WHAT TO WORK ON: The following entries are to be repeated exactly, and the pictures are to be left behind.

PROVIDED DATA Start Marker

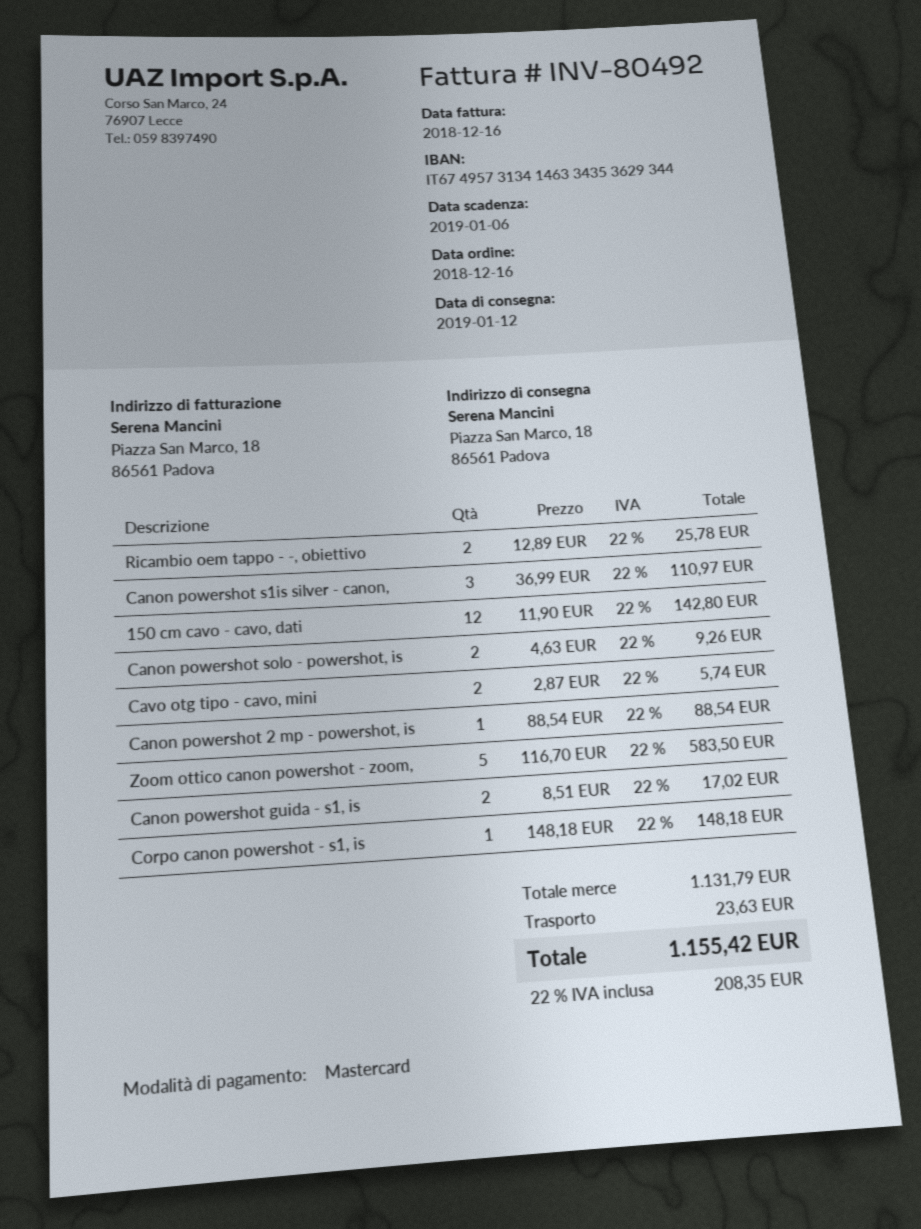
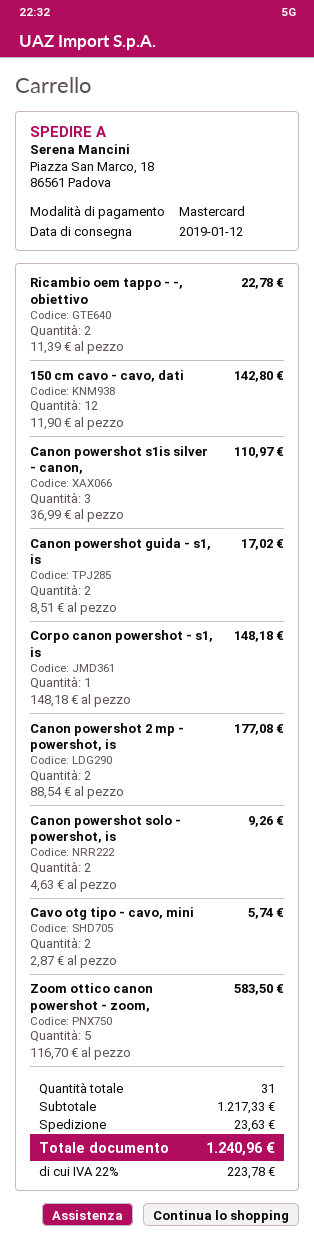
Ricambio oem tappo - -, obiettivo: 2 x 12.89 = 25.78 -> 2 x 11.39 = 22.78
Canon powershot 2 mp - powershot, is: 1 x 88.54 = 88.54 -> 2 x 88.54 = 177.08
subtotal: 1131.79 -> 1217.33
tax: 22% = 208.35 -> 22% = 223.78
total: 1155.42 -> 1240.96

PROVIDED DATA End Marker

WRITTEN ANSWER:
Ricambio oem tappo - -, obiettivo: 2 x 12.89 = 25.78 -> 2 x 11.39 = 22.78
Canon powershot 2 mp - powershot, is: 1 x 88.54 = 88.54 -> 2 x 88.54 = 177.08
subtotal: 1131.79 -> 1217.33
tax: 22% = 208.35 -> 22% = 223.78
total: 1155.42 -> 1240.96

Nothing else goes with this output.